◆ WHAT YOU HAVE TO DO ◆
Lines containing the word "success" in the data below: say how many, with no other text.

◆ SUPPLIED RECORDS ◆
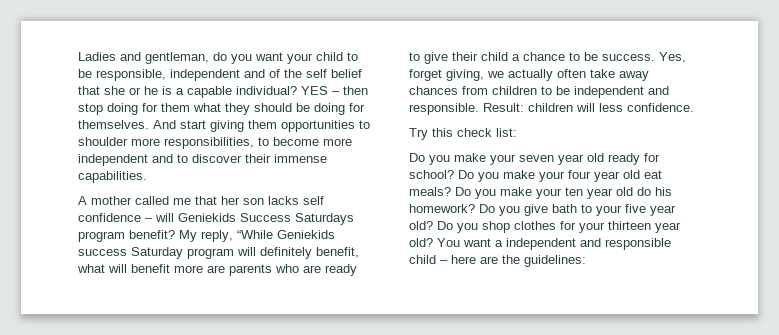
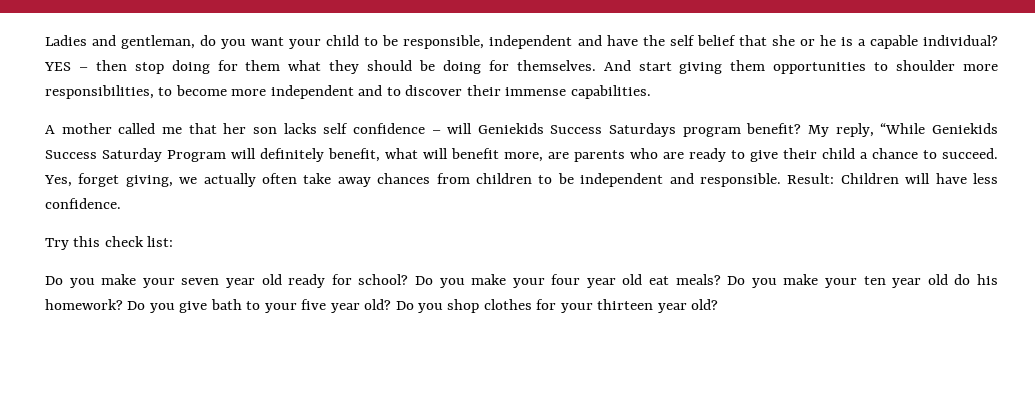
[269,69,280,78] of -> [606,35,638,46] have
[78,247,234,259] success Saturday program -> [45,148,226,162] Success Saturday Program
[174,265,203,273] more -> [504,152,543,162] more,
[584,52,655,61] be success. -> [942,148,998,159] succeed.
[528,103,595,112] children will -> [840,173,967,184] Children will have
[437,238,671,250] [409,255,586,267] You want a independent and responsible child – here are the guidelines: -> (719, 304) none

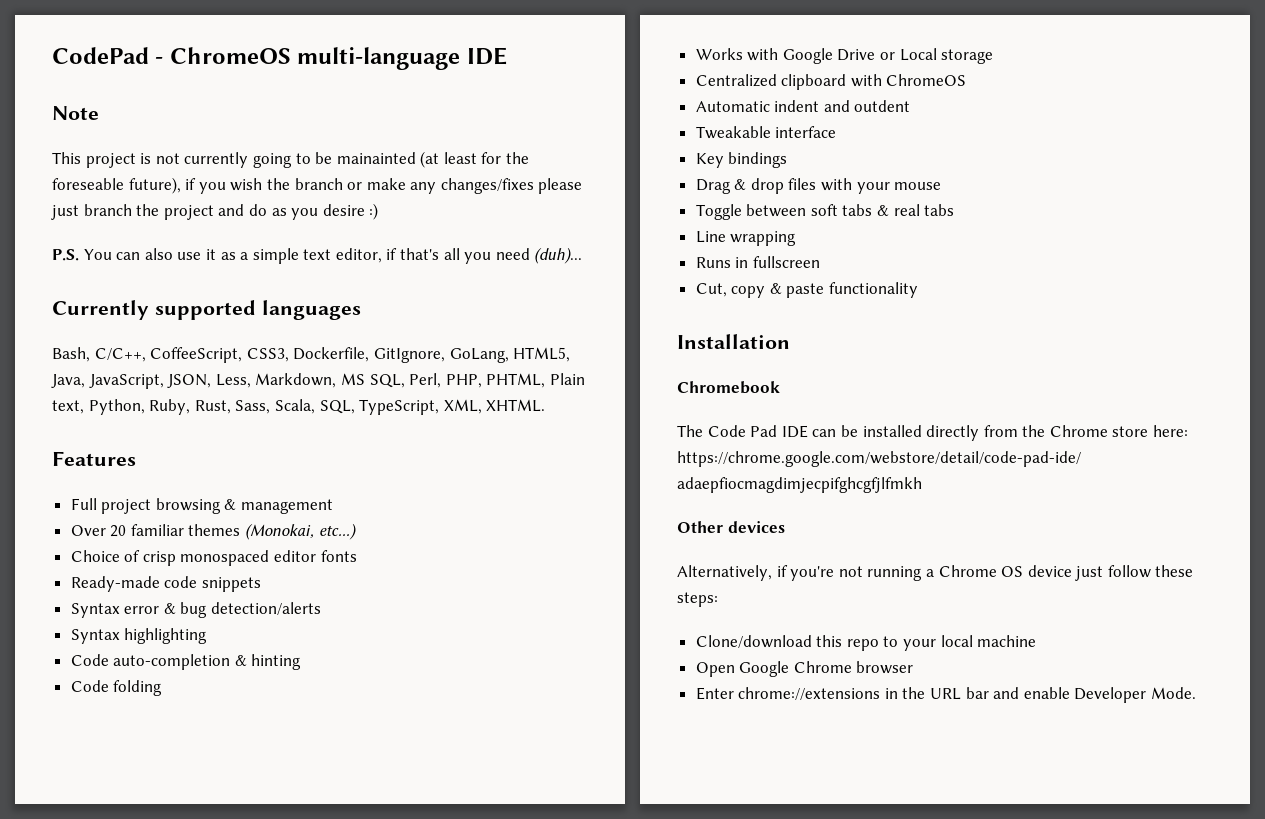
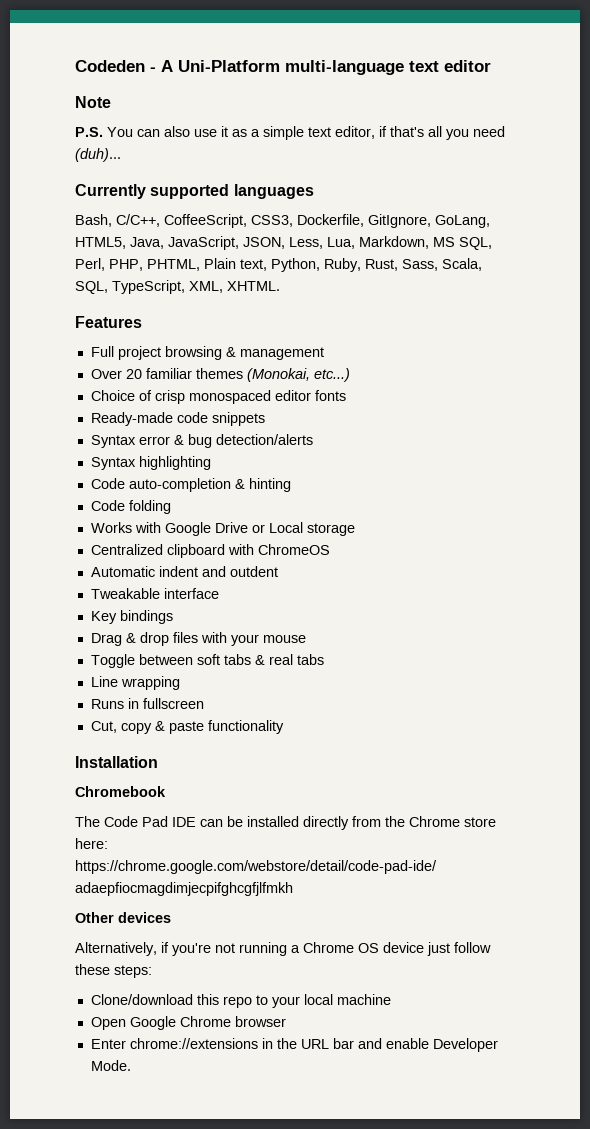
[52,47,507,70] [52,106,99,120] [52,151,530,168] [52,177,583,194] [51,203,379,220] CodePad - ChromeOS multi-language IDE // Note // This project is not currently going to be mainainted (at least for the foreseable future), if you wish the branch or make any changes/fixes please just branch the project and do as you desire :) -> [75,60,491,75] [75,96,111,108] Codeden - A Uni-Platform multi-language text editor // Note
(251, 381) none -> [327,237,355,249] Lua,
==
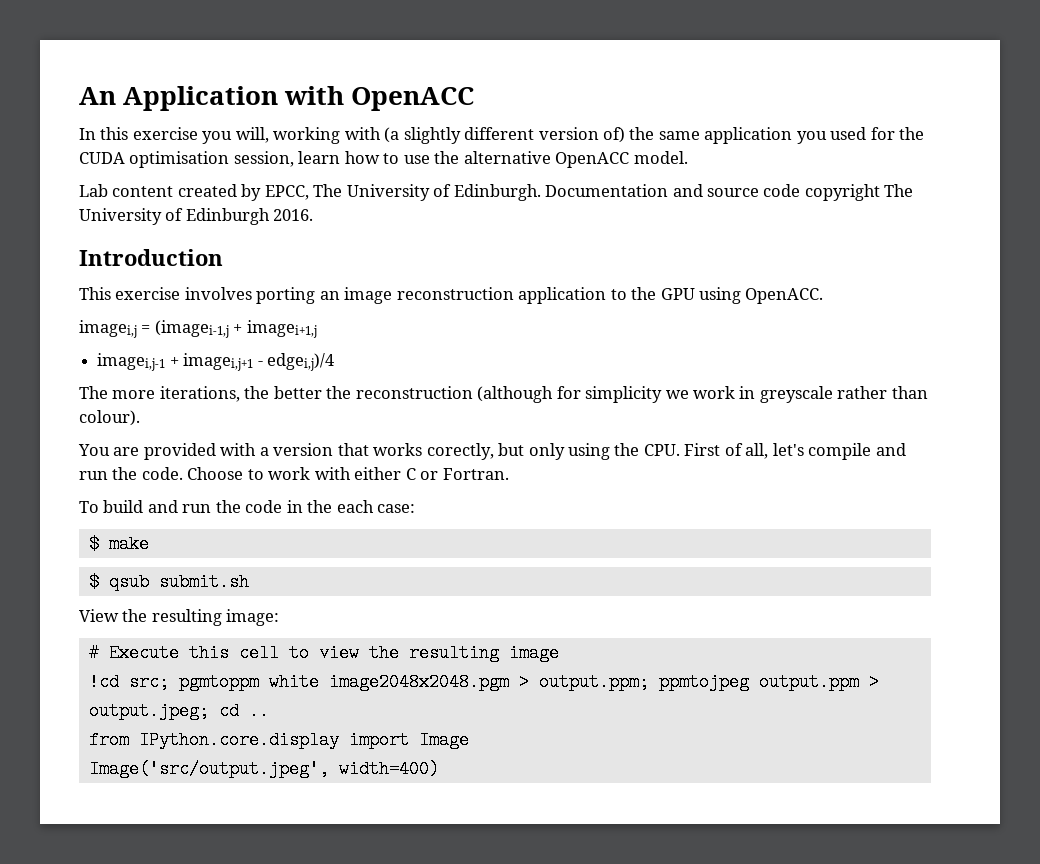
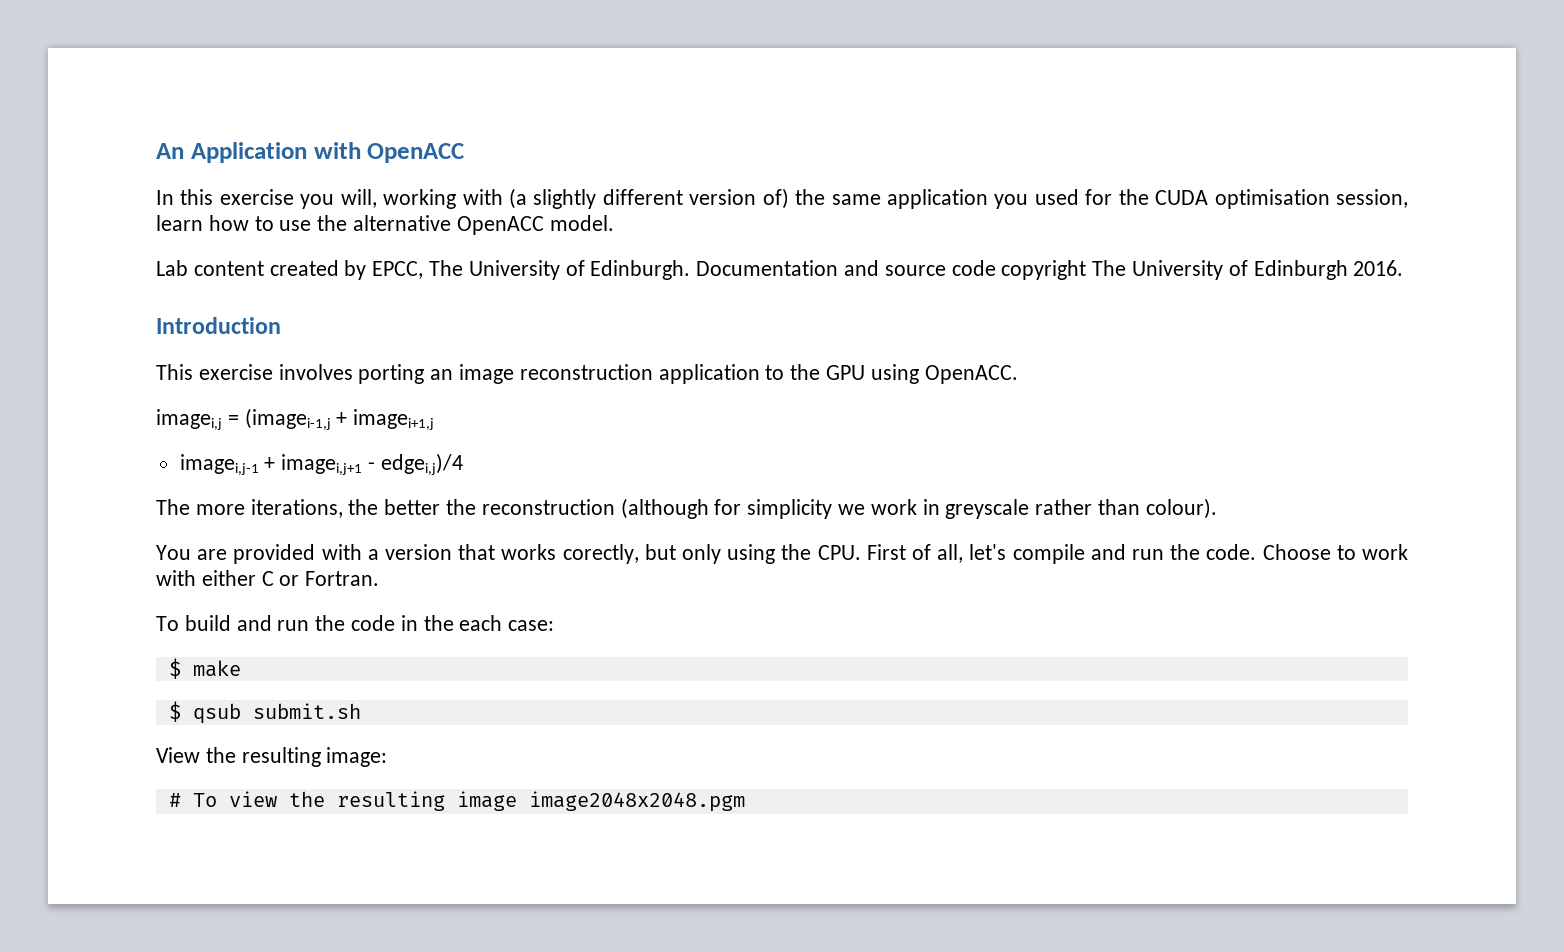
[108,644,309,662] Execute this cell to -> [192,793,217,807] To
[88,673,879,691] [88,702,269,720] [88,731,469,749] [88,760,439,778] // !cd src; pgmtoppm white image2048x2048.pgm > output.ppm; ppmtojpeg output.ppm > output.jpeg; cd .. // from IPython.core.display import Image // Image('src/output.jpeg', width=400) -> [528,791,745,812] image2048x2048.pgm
==
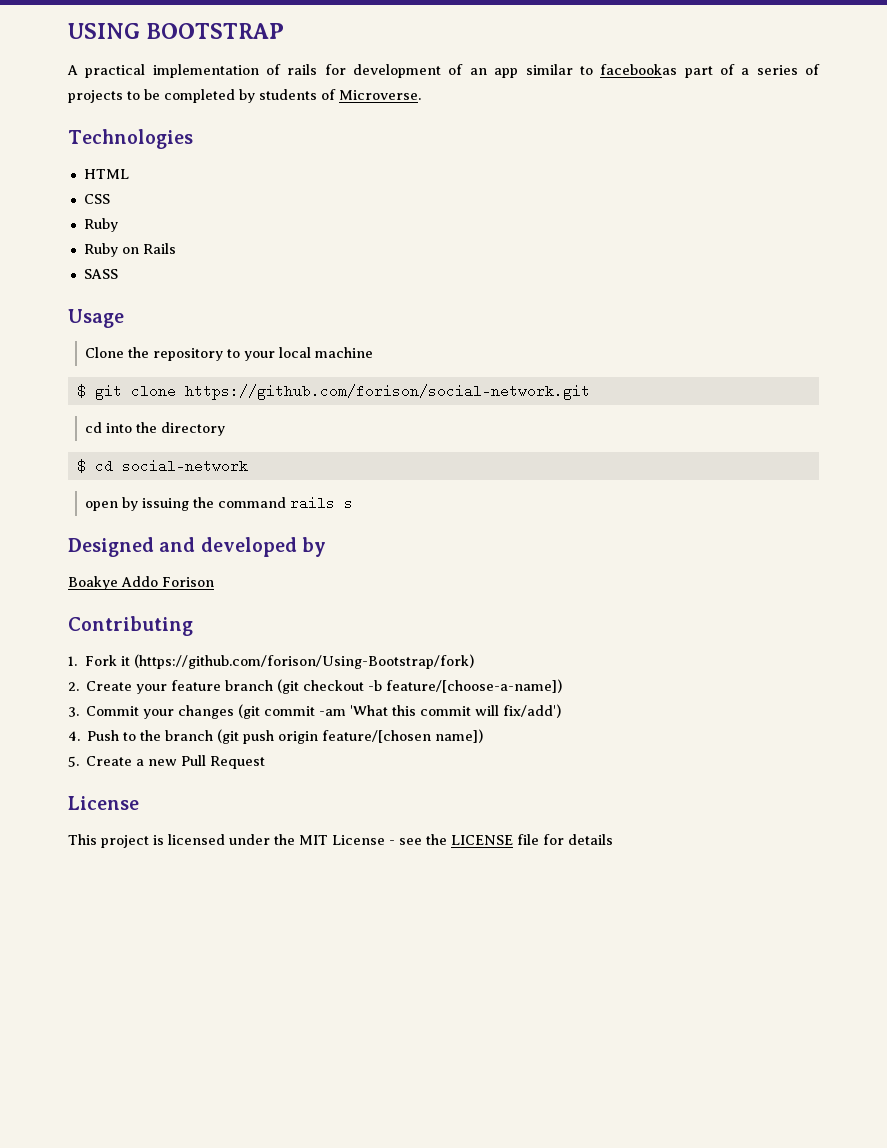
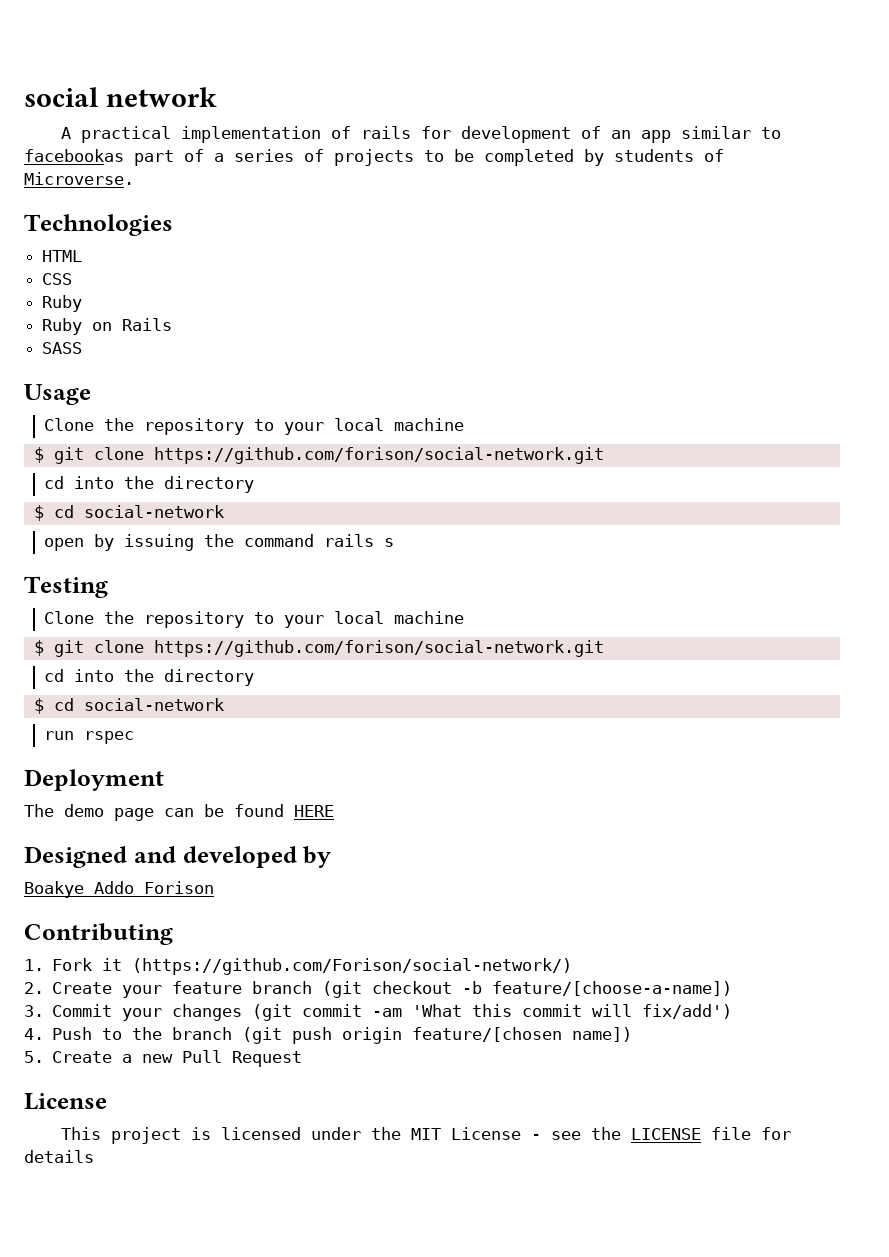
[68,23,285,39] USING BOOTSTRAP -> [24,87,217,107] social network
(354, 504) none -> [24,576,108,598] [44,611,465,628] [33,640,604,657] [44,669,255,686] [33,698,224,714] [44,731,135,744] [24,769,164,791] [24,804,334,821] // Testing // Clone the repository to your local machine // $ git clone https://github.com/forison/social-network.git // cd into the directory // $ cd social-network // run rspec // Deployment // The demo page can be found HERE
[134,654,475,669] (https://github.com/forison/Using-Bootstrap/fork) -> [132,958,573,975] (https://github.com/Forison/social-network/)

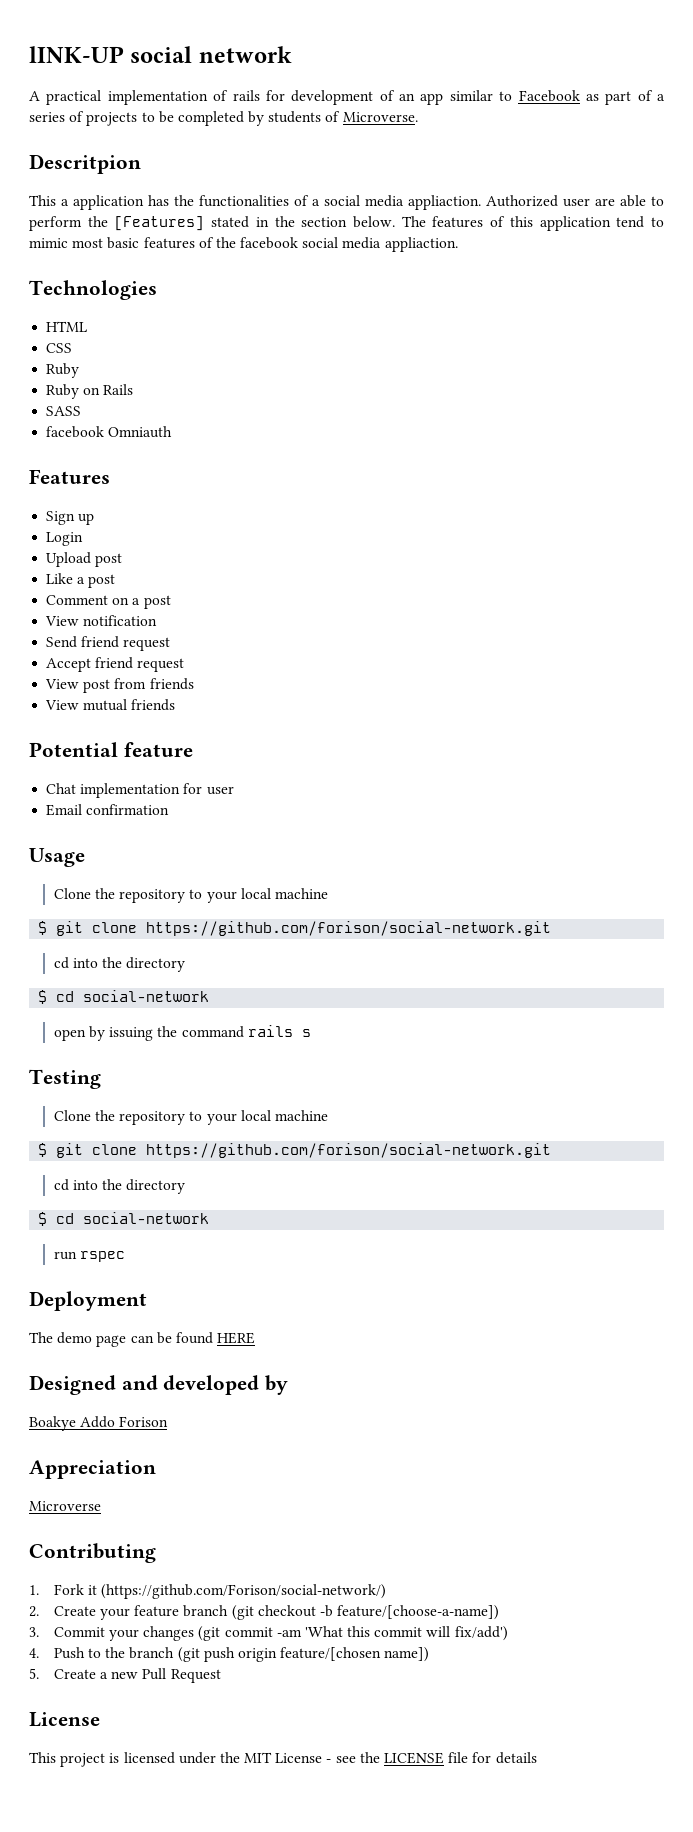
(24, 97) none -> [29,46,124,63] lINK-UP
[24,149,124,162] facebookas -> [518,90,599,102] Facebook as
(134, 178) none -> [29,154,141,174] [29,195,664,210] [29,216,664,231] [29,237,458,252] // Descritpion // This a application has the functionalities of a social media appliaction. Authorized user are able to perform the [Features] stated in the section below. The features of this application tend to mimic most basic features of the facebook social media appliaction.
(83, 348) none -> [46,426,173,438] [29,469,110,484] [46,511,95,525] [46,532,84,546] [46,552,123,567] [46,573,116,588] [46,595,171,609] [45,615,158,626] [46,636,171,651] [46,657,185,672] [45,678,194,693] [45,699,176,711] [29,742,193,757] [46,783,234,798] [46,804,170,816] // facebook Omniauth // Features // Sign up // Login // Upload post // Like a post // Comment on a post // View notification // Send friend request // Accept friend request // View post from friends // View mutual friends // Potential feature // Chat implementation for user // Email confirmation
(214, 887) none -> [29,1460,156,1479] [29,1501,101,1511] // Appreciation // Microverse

◆ REPLY ◆
2